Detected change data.
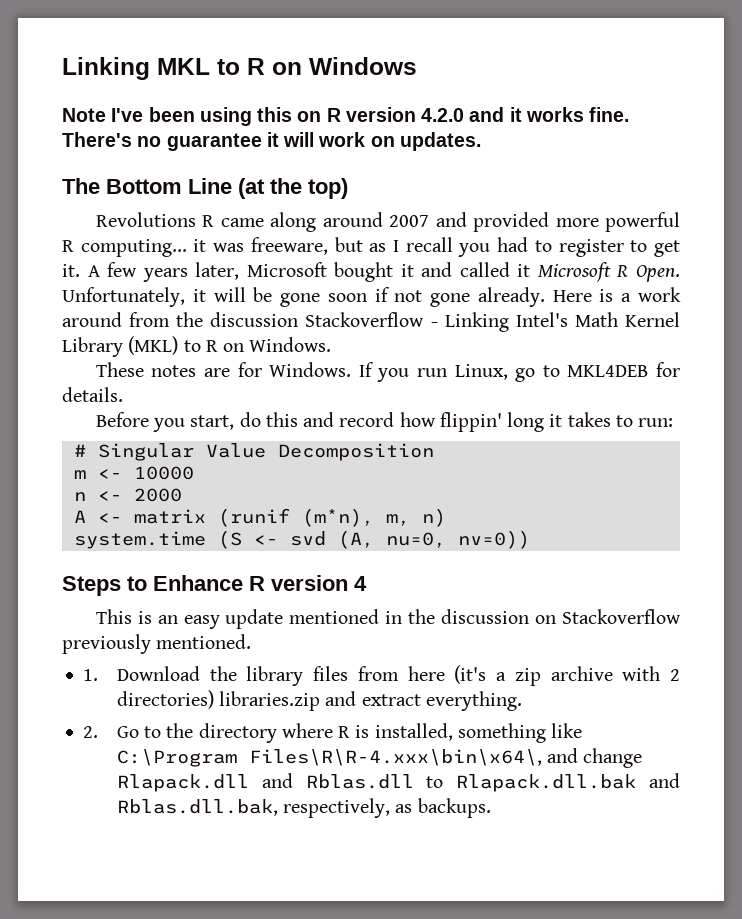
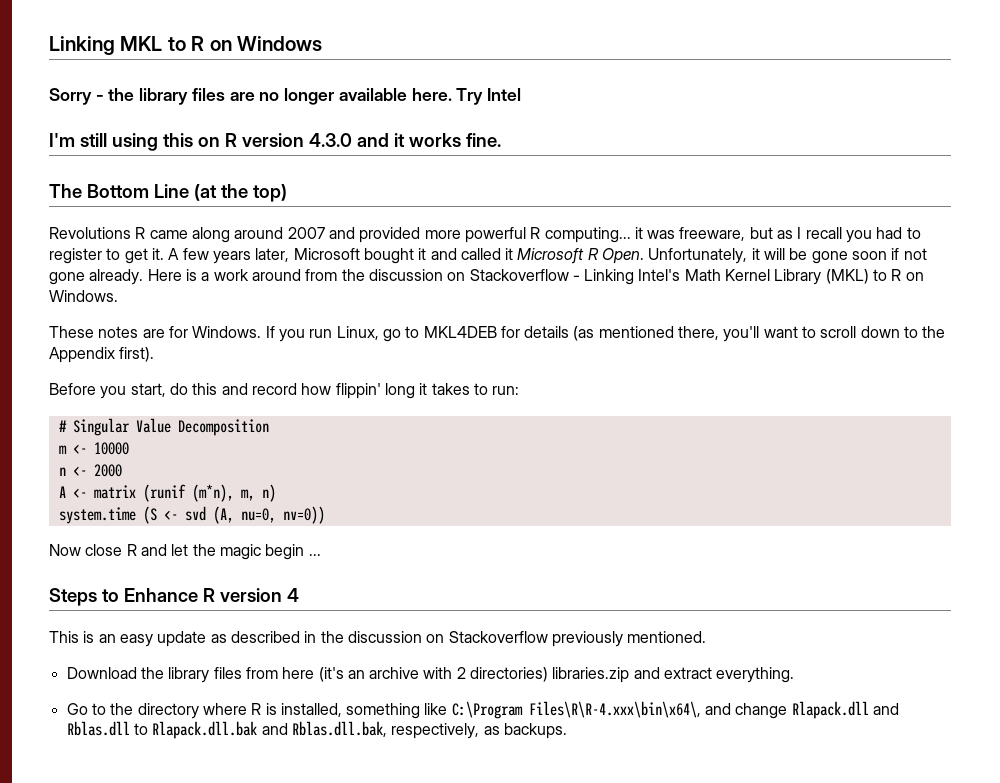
- Note I've been using this on R version 4.2.0 and it works fine. There's no guarantee it will work on updates.
+ Sorry - the library files are no longer available here. Try Intel
+ I'm still using this on R version 4.3.0 and it works fine.
- Here is a work around from the discussion Stackoverflow - Linking Intel's Math Kernel Library (MKL) to R on Windows.
+ Here is a work around from the discussion on Stackoverflow - Linking Intel's Math Kernel Library (MKL) to R on Windows.
- If you run Linux, go to MKL4DEB for details.
+ If you run Linux, go to MKL4DEB for details (as mentioned there, you'll want to scroll down to the Appendix first).
+ Now close R and let the magic begin ...
- This is an easy update mentioned in the discussion on Stackoverflow previously mentioned.
+ This is an easy update as described in the discussion on Stackoverflow previously mentioned.
- 1. Download the library files from here (it's a zip archive with 2 directories) libraries.zip and extract everything.
+ Download the library files from here (it's an archive with 2 directories) libraries.zip and extract everything.
- 2. Go to the directory where R is installed, something like C:\Program Files\R\R-4.xxx\bin\x64\, and change Rlapack.dll and Rblas.dll to Rlapack.dll.bak and Rblas.dll.bak, respectively, as backups.
+ Go to the directory where R is installed, something like C:\Program Files\R\R-4.xxx\bin\x64\, and change Rlapack.dll and Rblas.dll to Rlapack.dll.bak and Rblas.dll.bak, respectively, as backups.

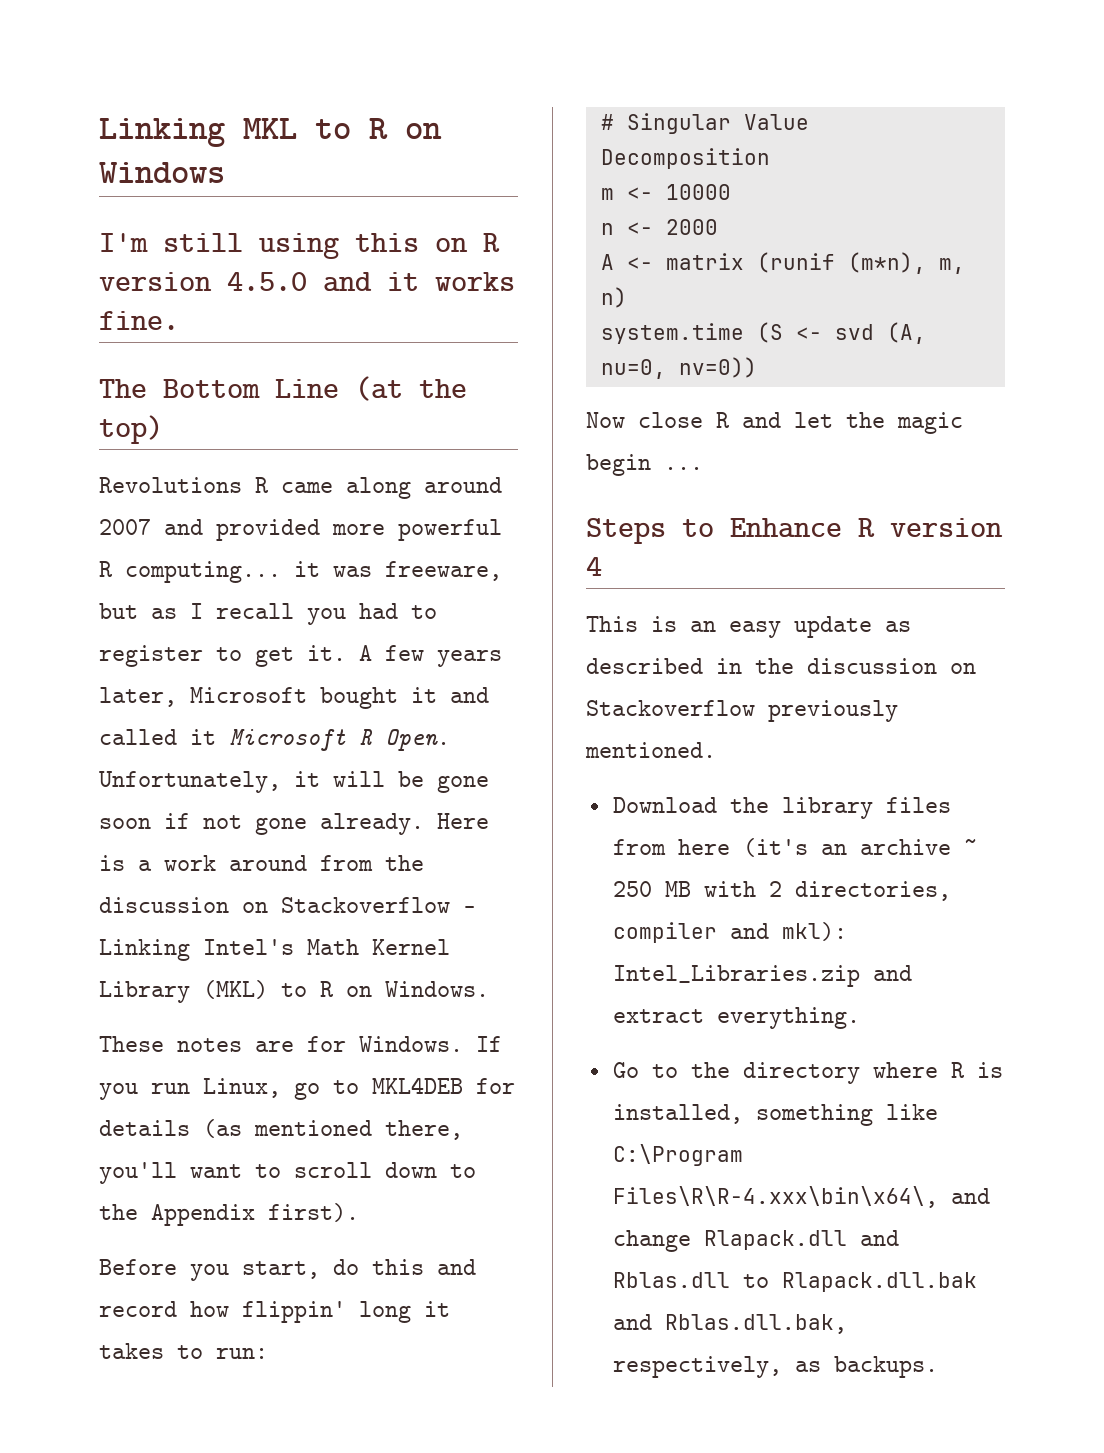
- Sorry - the library files are no longer available here. Try Intel
- I'm still using this on R version 4.3.0 and it works fine.
+ I'm still using this on R version 4.5.0 and it works fine.
- Download the library files from here (it's an archive with 2 directories) libraries.zip and extract everything.
+ Download the library files from here (it's an archive ~ 250 MB with 2 directories, compiler and mkl): Intel_Libraries.zip and extract everything.

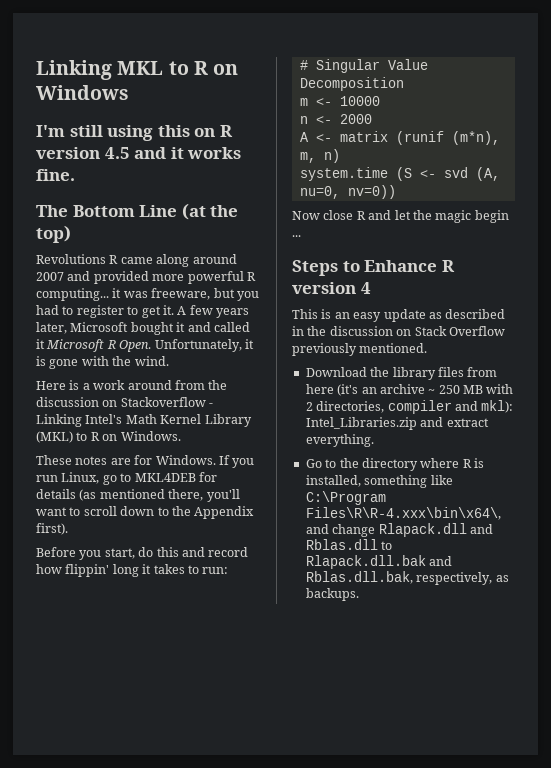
- I'm still using this on R version 4.5.0 and it works fine.
+ I'm still using this on R version 4.5 and it works fine.
- Revolutions R came along around 2007 and provided more powerful R computing... it was freeware, but as I recall you had to register to get it.
+ Revolutions R came along around 2007 and provided more powerful R computing... it was freeware, but you had to register to get it.
- Unfortunately, it will be gone soon if not gone already. Here is a work around from the discussion on Stackoverflow - Linking Intel's Math Kernel Library (MKL) to R on Windows.
+ Unfortunately, it is gone with the wind.
+ Here is a work around from the discussion on Stackoverflow - Linking Intel's Math Kernel Library (MKL) to R on Windows.
- This is an easy update as described in the discussion on Stackoverflow previously mentioned.
+ This is an easy update as described in the discussion on Stack Overflow previously mentioned.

Your task.
Output exactly the lines from the one containing "- Unfortunately, it" through the last line of the records, both included. Output nothing else.

Answer for the task.
- Unfortunately, it will be gone soon if not gone already. Here is a work around from the discussion on Stackoverflow - Linking Intel's Math Kernel Library (MKL) to R on Windows.
+ Unfortunately, it is gone with the wind.
+ Here is a work around from the discussion on Stackoverflow - Linking Intel's Math Kernel Library (MKL) to R on Windows.
- This is an easy update as described in the discussion on Stackoverflow previously mentioned.
+ This is an easy update as described in the discussion on Stack Overflow previously mentioned.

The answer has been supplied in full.